Use stricter field limits for the WCS indices (#589)

* Use stricter field limits for the WCS indices

* Update the Wazuh Common Schema

* Bring down 'max_docvalue_fields_search'

* Add changelog entry

* Adjust limits

* Update the Wazuh Common Schema

* Add script to count and update total fiels and apply those changes

* Improve count_and_update_total_fields script and document it

* Add Changelog entry and fix a typo

* Set stricter limits for cloud-services indices

* Revert wrong value for max_docvalue_fields setting for the system activity index

---------

Signed-off-by: Jorge Sánchez <jorge.sanchez@wazuh.com>
Signed-off-by: Álex Ruiz Becerra <alejandro.ruiz.becerra@wazuh.com>
Co-authored-by: Wazuh Indexer Bot <github_devel_xdrsiem_indexer@wazuh.com>
Co-authored-by: Jorge Sanchez <jorge.sanchez@wazuh.com>

CHANGELOG.md

@@ -39,6 +39,7 @@ The format is based on [Keep a Changelog](https://keepachangelog.com/en/1.0.0/),
 - Add browser-extensions and services inventory indices to documentation [(#574)](https://github.com/wazuh/wazuh-indexer-plugins/pull/574)
 - Update index templates with agent fields [(#578)](https://github.com/wazuh/wazuh-indexer-plugins/pull/578)
 - Rename indices from *-5.x-* to *-v5-* [(#597)](https://github.com/wazuh/wazuh-indexer-plugins/pull/597)
+- Use stricter field limits for the WCS indices [(#589)](https://github.com/wazuh/wazuh-indexer-plugins/pull/589)
 
 ### Deprecated
 -

ecs/generator/README.md

@@ -9,6 +9,7 @@ The generation of the Wazuh Common Schema is automated using a set of scripts an
 - [update_module_list.sh](./update_module_list.sh): generates the [module_list.txt](../module_list.txt) file, by scanning the [ecs/](..) folder.
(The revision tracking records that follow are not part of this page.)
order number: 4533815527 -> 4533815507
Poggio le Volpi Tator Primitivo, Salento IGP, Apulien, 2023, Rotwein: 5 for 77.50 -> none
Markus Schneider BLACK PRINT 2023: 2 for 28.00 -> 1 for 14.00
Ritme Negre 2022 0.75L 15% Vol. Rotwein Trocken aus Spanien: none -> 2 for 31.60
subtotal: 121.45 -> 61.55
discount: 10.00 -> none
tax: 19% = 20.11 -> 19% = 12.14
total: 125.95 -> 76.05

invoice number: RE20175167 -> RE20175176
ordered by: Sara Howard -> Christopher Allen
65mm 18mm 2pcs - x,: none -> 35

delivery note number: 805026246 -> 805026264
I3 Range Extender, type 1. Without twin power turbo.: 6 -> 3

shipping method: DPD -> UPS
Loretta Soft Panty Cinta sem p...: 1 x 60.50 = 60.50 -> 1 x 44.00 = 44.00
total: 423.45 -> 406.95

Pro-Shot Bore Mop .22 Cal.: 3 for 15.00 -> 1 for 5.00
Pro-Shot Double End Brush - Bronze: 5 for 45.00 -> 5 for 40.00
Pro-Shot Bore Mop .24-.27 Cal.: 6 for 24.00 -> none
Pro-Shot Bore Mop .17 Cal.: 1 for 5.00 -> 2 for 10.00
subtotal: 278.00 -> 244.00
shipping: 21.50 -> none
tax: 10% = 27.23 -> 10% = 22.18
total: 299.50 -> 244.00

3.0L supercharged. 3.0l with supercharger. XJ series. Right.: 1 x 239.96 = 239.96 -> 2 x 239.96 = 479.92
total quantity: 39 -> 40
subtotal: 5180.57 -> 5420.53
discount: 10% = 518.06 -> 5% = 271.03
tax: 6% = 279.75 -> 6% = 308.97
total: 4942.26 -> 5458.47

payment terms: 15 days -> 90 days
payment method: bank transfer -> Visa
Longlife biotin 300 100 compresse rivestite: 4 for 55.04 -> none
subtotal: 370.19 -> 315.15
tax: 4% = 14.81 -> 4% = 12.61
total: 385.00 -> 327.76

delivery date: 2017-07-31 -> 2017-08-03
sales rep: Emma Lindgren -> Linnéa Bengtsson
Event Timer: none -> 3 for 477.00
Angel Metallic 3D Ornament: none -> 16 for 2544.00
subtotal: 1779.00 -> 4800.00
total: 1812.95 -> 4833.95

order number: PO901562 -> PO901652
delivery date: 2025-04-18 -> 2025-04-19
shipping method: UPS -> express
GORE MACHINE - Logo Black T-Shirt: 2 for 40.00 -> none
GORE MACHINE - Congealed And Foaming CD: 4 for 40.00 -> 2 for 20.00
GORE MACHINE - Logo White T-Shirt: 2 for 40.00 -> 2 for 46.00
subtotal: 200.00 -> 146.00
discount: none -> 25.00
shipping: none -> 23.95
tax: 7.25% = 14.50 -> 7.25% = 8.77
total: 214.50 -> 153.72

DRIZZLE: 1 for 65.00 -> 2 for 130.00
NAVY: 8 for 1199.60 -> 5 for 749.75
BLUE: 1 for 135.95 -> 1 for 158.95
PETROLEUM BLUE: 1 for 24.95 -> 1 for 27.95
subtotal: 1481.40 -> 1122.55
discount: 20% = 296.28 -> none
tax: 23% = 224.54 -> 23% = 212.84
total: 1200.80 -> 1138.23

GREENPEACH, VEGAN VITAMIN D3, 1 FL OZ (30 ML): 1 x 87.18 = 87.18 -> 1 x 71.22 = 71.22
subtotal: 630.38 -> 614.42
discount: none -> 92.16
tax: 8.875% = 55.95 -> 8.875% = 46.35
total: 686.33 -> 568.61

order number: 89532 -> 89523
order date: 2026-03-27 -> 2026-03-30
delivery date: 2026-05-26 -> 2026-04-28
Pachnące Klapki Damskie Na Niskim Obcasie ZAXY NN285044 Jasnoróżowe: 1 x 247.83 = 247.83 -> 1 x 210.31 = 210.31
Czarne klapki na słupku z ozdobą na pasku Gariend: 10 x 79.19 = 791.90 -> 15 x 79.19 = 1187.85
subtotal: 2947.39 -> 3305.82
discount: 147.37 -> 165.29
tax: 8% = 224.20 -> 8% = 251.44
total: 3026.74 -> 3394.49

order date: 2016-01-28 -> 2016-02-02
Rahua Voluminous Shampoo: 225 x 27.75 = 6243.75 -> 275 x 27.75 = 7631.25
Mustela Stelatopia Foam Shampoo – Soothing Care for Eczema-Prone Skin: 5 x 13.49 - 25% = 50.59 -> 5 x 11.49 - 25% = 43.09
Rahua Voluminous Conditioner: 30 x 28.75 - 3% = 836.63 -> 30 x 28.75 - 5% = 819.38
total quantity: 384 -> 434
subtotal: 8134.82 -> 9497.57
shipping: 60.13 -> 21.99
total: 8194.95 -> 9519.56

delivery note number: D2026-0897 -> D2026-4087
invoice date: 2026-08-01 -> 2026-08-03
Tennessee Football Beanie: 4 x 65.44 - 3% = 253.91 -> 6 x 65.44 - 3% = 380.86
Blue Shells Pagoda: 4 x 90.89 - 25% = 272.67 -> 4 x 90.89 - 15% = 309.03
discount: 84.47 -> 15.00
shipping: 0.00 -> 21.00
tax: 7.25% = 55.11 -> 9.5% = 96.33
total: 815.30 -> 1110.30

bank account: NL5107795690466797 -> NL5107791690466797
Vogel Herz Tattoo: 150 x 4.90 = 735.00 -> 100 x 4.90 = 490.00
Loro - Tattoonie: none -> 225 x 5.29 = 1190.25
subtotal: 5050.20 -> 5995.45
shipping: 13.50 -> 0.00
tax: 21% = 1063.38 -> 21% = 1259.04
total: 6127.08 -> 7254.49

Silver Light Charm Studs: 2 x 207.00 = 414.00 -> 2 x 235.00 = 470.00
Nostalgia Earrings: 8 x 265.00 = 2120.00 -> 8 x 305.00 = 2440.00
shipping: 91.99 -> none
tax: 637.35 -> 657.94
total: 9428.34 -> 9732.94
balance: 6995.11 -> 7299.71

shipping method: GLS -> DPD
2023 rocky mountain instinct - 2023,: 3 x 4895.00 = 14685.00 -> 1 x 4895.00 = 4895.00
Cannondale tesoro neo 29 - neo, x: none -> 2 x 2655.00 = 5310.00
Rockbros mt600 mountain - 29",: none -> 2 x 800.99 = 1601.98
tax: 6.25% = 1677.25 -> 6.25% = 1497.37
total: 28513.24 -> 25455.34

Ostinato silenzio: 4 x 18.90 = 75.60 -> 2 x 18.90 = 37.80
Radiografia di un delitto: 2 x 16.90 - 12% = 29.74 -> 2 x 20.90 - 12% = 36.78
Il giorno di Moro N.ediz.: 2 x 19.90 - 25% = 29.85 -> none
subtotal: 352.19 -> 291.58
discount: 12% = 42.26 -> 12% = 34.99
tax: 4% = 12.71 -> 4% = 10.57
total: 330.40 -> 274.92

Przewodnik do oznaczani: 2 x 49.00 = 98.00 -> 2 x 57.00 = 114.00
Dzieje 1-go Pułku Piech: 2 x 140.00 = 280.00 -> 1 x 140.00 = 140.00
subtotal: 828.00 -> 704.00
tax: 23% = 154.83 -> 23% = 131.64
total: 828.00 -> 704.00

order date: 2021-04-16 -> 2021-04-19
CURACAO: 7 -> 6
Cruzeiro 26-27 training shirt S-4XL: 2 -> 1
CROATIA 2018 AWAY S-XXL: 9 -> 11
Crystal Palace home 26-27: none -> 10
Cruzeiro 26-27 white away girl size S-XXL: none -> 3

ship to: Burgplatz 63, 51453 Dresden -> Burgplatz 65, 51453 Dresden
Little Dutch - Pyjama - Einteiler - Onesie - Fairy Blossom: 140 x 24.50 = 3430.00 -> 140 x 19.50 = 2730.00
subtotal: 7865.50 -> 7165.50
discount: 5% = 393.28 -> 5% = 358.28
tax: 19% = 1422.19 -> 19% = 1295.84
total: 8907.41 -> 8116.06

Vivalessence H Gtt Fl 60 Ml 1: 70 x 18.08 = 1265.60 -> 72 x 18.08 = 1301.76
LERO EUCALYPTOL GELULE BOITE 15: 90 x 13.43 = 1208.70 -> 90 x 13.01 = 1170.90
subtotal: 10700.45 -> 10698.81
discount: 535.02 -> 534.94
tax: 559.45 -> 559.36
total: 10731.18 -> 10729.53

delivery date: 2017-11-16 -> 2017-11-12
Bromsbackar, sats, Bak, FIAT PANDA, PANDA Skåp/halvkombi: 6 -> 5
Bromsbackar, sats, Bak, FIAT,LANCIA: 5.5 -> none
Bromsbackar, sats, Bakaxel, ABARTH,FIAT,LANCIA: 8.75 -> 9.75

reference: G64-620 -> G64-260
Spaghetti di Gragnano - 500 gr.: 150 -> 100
Run this script whenever a new module is added.
 - [images/Dockerfile](./images/Dockerfile): Dockerfile to build the image used for the schema generation. Clones the ECS repository, which contains the main tooling.
 - [images/generator.sh](./images/generator.sh): our actual schema generation script. It is executed inside the container. Contains post-processing steps to make the templates compatible with OpenSearch and to adapt them to our needs.
+- [count_and_update_total_fields.sh](./count_and_update_total_fields.sh): counts fields in a generated index template and proposes (or applies with --apply) an updated mapping.total_fields.limit rounded up to the next 500.
 
 ### Requirements
 
@@ -31,6 +32,11 @@ However, it can also be run locally. To do so, follow these steps.
     ./generate_schema.sh
     ```
 
+3. Update the number of total field of each module:
+    ``` bash
+    ./count_and_update_total_fields.sh all --apply
+    ```
+
 The scripts can be invoked from any location. When successful, all the generated files will be copied to their corresponding folders.
 
 A new `mappings` folder will be created inside the module's folder, containing all the generated files.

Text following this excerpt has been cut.